Renzi esalta la “semplicità” cui si troverebbe davanti l’apparato dello Stato dopo l’eventuale entrata in vigore della riforma costituzionale che ha passato la sua prima approvazione in quel bicameralismo perfetto che si vuole abolire e superare.
Ma dietro questo semplificazionismo apparente si nasconde invece una erosione dei processi difensivi della democrazia italiana preservati sino ad oggi anche grazie alla “complessità” cui sono stati sottoposti i progetti di legge. La storia costituzionale del nostro Paese ci racconta di una necessità che venne introdotta proprio per evitare che si ripetessero errori del passato che potessero condurre a nuove esperienze autoritarie.
Dopo vent’anni e più di dittatura fascista, i Padri costituenti individuarono un meccanismo di equilibrio tra i poteri e in quello legislativo introdussero la modalità di formazione delle leggi con la doppia approvazione della Camera dei Deputati e del Senato della Repubblica. Per la revisione costituzionale, inoltre, vennero introdotti passaggi ulteriori per garantire, come in una cassaforte, una protezione maggiore per la Carta che è ancora oggi il nemico maggiore per chiunque avesse sogni di gloria personali o interessi politici tali da scardinare la già fragile democrazia repubblicana.

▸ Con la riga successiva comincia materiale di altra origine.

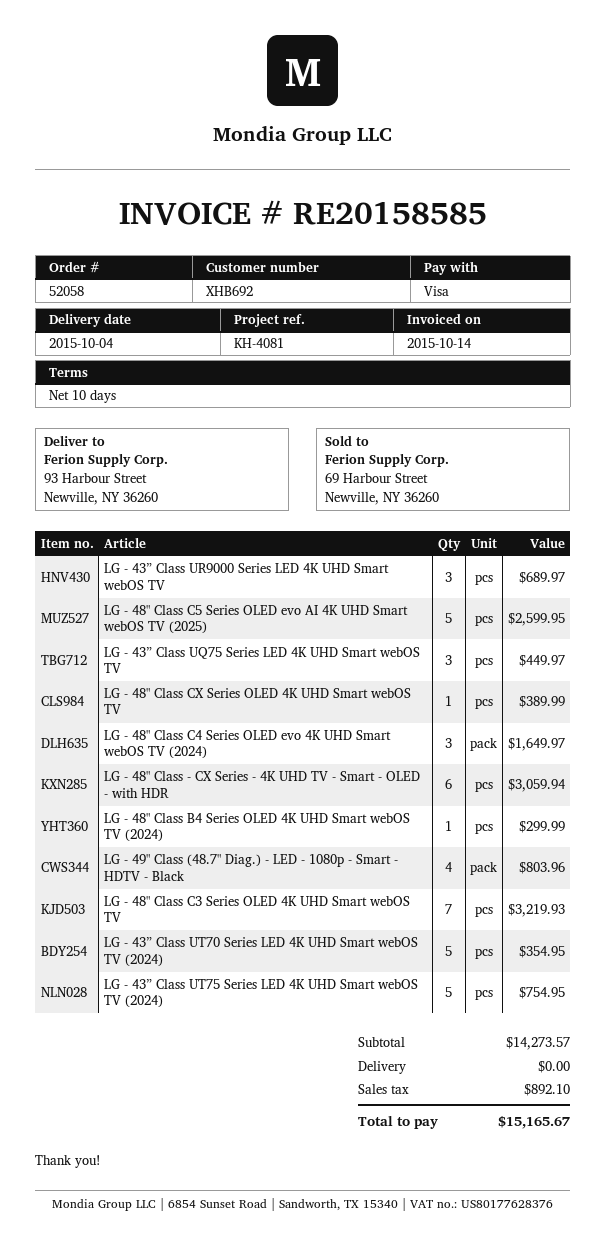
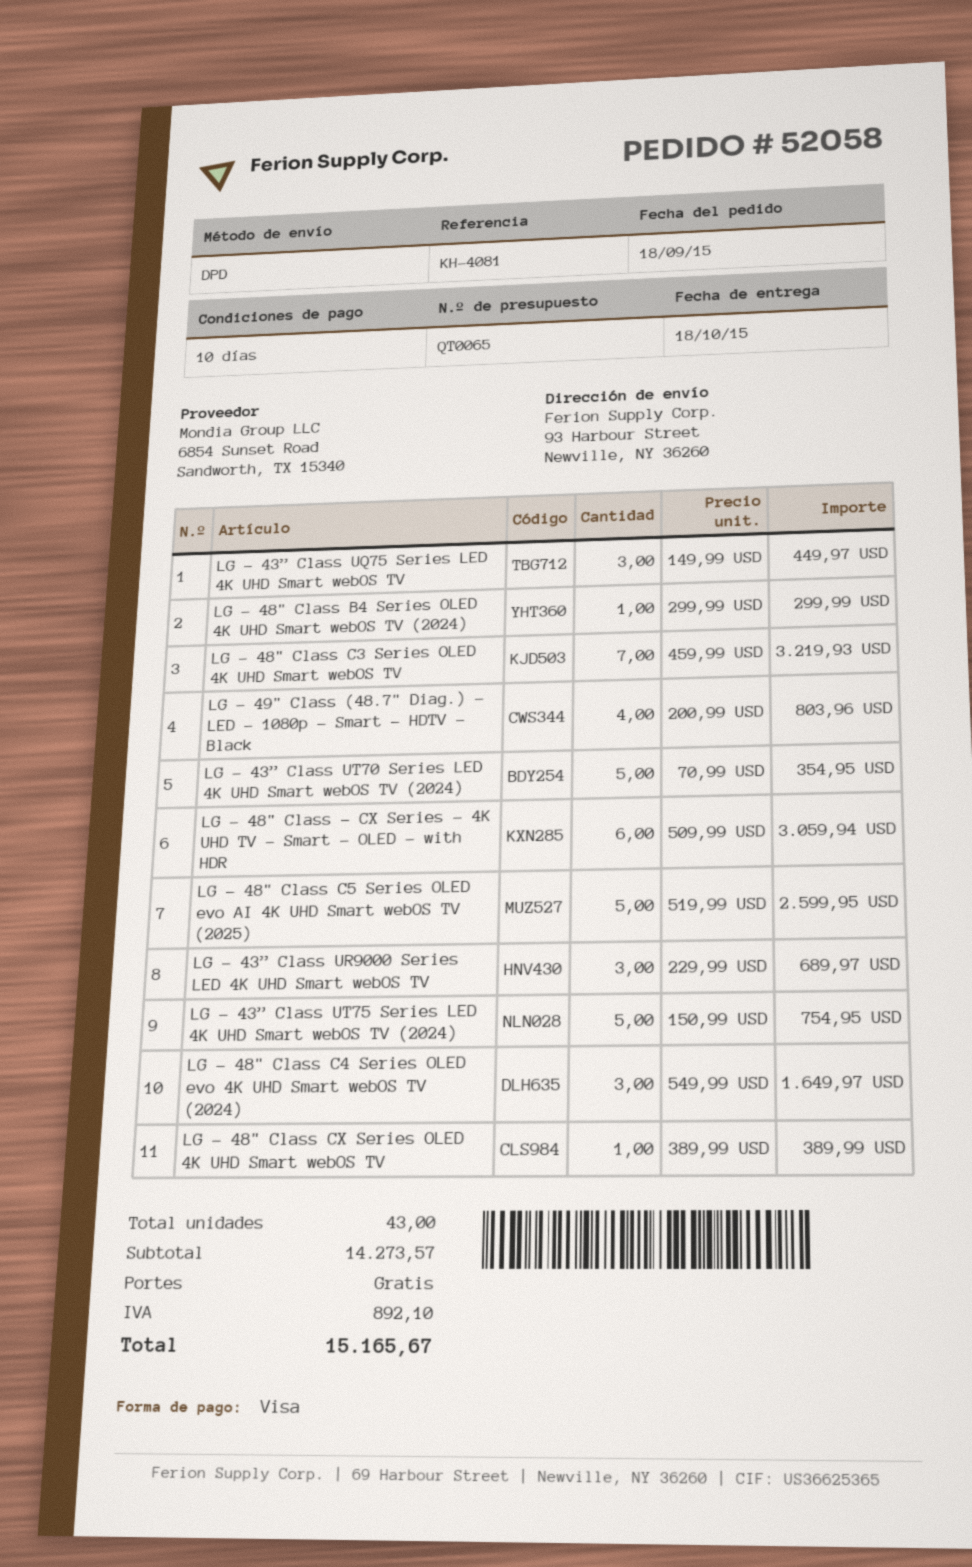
delivery date: 2015-10-04 -> 2015-10-18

La riforma che il governo Renzi porta avanti trascina con sé non solo la modificazione di 40 articoli della Costituzione, ma cambia volto alla Repubblica trasformandola in un regime non più dominato dalla centralità del potere legislativo, del Parlamento, bensì dal governo che detta addirittura i tempi della formazione delle norme all’unica camera rimasta, visto che il Senato verrebbe ridotto ad una assemblea composta da delegati regionali privi di qualunque potere rispetto ai loro colleghi deputati.

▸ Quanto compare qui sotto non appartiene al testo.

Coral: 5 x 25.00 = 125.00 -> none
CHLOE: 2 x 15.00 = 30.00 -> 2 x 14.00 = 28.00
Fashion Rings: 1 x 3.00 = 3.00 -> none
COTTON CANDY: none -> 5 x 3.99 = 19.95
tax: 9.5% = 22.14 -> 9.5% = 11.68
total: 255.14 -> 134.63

Non ci sono grandi difficoltà per l’esecutivo nel primo passaggio alla Camera: lo scenario pietoso della mancata presenza delle opposizioni e di un lavoro unitario contro questa riforma è sotto gli occhi di tutti. Il movimento grillino sceglie uno sterile Aventino per dichiarare la sua protesta mentre Bersani e l’opposizione interna del PD si adegua ancora una volta pur dichiarando che anche questa “è l’ultima volta”. L’opposizione di Forza Italia è quanto di più incredibile si possa immaginare: strumentale, divisa, suggerita da una voglia di rivalsa di Berlusconi che, forte anche dell’assoluzione nel processo Ruby, prova e proverà a risalire la china in qualche modo e a riconquistarsi un partito ormai defunto.
Resta solo Sinistra Ecologia Libertà a votare convintamente contro la riforma renziana e a fare un bel gesto in Aula: alzare copia della Costituzione della Repubblica. Ma la Costituzione ha poco a che fare con un Parlamento, del resto, eletto con trucchi elettorali che vengono chiamati “leggi” ma che sono invece iperboli consenzienti di deleghe indotte da un consensi squilibrati: voti che valgono di più se si sceglie il partito maggiore e meno se si sceglie quello minore.
Una proporzionalità disegualitaria che ha governato il volere degli italiani in questi ultimi decenni e che è stata, inoltre, viziata dalla trappola del “voto utile” e dall’ormai lontana costruzione del potere sulla singola persona al comando della coalizione di volta in volta vincente piuttosto che su idee e programmi.
La messa in soffitta di questi princìpi democratici e di chiara espressione di una coscienza civile ormai in disuso tra i cittadini ha favorito la scalata di Renzi dopo la fase berlusconiana e favorisce oggi la velocissima affermazione del caterpillar di Firenze che non incontra ostacoli sul suo cammino e rade al suolo il parlamentarismo.
Democrazia, lavoro, diritti sociali e civili: tutto si lega e, infatti, l’attacco del governo al lavoro e agli architravi delle fondamenta costituzionali sono un preciso intento di trasformazione della società italiana in un reticolato di dinamismi legati al mercato, alle esigenze delle grandi economie transalpine con delle istituzioni certamente “più semplici”: più semplici da assecondare ai voleri dei poteri europei che vogliono avere meno lacci a lacciuoli tra cui divincolarsi per mettere in pratica, quindi per espandere, le loro linee di espansione economica nei paesi più arretrati dell’intera Unione Europea.
Non ci resta che il referendum per sbarrare la strada a questo scempio della Costituzione, a questo attacco violento alla democrazia che viene dipinta come un ferrovecchio da chi si definisce moderno e “non conservatore”.
Se voler mantenere in vita la Carta del 1948 con tutti i suoi valori vuol significare essere conservatori, per la prima volta nella mia vita politica vorrei essere definito, senza alcuna vergogna, un conservatore molto, molto radicale e deciso in questa opera di preservazione del “passato”.